Our slice of Tiger history tied
Monday, August 17th, 2009 2:22 pmToday, we Quad-Citians mourn along with Ed Fiori.
What had been his — and the Quad-Cities’ — own personal slice of Tiger Woods history now has a co-owner.
Until Y.E. Yang outgunned the incompable Woods in Sunday’s final round of the PGA Championship in Chaska, Minn., Fiori’s 1996 Quad-City Classic victory at Oakwood Country Club held the distinction of being the only time Woods had taken a solo lead into a Sunday final round and not come out on top.
Yang’s rally from a shot behind to a three-shot win ended Woods’ run of 36 straight front-running successes, dating back to 1996
That is the seldom-mentioned aspect of Tiger’s incredible credentials as the best closer sports has known. We knew he was 47-for-50 when leading or tied entering a final round. We knew he had won 14 straight majors when tied or leading on Sunday morning.
But 36 straight with a lead of a stroke or more often went unremarked.
But it is remarkable. Consider: Since 1980, 54-hole leaders or co-leaders have won less than 50 percent of the tournaments staged on the PGA Tour.
When a 20-year-old Woods, then playing in his third event as a pro, stepped to the first tee at Oakwood Country Club on Sept. 15, 1996, Quad-Citians hoped their hometown would score an enduring place in history as the home to Woods’ first pro win.

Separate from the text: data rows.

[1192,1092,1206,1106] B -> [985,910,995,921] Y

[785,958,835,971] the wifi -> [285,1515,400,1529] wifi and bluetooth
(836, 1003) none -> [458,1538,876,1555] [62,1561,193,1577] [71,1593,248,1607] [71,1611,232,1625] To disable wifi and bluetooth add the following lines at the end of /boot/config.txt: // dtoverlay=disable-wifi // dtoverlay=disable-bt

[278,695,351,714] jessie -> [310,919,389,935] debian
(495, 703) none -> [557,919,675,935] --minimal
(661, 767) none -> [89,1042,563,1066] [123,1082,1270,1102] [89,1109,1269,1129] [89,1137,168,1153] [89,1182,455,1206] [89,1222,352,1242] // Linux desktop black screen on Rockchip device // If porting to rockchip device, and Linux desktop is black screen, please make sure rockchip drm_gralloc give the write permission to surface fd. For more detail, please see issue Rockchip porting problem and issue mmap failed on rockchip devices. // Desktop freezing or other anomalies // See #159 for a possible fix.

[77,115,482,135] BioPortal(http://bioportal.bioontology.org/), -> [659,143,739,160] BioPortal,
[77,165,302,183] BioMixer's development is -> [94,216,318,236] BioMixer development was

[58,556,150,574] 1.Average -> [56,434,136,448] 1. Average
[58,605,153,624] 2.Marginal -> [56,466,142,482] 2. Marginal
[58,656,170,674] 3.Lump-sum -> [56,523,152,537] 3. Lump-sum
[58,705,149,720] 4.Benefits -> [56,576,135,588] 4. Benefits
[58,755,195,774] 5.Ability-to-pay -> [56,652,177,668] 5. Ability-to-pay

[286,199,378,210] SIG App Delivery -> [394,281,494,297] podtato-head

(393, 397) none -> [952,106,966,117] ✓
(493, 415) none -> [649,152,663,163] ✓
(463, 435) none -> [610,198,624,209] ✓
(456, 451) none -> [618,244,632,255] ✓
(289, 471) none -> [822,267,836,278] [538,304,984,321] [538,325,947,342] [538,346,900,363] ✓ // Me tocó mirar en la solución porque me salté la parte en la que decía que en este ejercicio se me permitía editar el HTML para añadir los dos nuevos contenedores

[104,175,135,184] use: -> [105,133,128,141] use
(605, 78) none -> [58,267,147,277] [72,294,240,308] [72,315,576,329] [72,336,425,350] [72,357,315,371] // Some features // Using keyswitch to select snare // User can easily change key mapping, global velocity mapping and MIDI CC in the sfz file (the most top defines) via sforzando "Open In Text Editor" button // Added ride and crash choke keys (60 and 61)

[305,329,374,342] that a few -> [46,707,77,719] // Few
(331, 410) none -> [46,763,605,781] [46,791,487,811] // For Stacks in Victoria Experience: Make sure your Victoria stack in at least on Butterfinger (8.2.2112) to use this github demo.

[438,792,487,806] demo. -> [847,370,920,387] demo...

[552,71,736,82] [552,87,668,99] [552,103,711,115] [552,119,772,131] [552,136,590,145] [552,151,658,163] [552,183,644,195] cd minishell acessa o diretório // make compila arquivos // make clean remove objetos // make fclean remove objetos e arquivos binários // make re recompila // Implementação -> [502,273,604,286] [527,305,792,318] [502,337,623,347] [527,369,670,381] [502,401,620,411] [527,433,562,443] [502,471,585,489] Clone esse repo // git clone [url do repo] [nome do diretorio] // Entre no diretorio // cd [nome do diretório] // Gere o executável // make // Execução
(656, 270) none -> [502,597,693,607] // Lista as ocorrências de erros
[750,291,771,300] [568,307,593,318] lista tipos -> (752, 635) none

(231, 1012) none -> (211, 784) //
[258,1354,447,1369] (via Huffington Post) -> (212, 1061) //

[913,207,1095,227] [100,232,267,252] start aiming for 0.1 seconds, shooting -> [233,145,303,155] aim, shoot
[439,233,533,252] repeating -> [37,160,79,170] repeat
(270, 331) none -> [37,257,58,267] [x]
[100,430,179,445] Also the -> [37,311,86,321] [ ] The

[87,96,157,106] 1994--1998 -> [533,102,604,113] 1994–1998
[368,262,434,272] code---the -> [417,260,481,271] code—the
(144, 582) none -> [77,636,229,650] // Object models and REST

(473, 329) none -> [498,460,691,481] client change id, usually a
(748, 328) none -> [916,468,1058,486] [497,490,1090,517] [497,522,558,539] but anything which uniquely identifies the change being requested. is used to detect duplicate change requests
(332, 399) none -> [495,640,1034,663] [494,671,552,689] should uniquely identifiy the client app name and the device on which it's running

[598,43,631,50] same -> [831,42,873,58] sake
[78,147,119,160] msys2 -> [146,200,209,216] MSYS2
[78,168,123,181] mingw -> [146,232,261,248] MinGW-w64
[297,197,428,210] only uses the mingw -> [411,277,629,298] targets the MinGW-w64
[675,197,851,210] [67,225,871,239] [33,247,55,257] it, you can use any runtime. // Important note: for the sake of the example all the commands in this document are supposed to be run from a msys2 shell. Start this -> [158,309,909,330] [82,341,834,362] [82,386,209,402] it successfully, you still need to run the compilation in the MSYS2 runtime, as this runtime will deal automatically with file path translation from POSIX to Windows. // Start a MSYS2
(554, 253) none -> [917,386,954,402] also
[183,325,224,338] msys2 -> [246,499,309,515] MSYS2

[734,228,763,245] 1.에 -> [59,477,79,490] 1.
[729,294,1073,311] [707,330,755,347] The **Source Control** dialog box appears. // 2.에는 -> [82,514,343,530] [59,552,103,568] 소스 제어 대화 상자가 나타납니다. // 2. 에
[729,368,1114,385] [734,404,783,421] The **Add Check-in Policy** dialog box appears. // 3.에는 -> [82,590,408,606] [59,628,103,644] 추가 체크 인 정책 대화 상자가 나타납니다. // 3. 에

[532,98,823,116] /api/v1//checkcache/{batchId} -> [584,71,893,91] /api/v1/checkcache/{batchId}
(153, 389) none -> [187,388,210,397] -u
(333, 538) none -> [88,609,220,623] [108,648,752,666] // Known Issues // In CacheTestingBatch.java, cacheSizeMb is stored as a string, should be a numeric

Fiori burst that bubble by holding steady while Woods, the tourney’s leader since Friday afternoon, endured a quadruple bogey at the fourth hole and then four-putted the easy seventh.
(”It was quad city in Quad-City,” wrote then A.P. golf writer Ron Sirak, one of a dozen national golf writers who left the Presidents Cup in Washington, D.C.,that morning and flew tto the Q-C to chronicle history in the making.)
History didn’t happen, though. Steady Eddie “The Grip” Fiori’s closing 67 bested Woods’ by five shots that day. Tiger tied for a deflating fifth.
But who knew then that that ‘96 Sunday at Oakwood still would hold a place in Tiger’s personal history for 12-plus years.
It did. Until Sunday, when Y.E. Yang joined The Grip in the rare class of Tiger tamers.
Rest assured, that will remain a very exclusive club in the years to come.
Tags: Ed Fiori, Quad-City Classic, Tiger Woods, Y.E. Yang
The Hole Story by Craig DeVrieze
August 18th, 2009 at 8:54 am
I was doing some dreary little temp gig when Tiger came to town.
I saw Ed and said, “ED, I’ve got a little tune for you—
“I’ve got a Tiger by the tail it’s plain to see
and I won’t be much when you get thru with me…*
Ed didn’t crack a smile, but he didn’t sneer or snarl, or curse at me, so I suppose I broke even.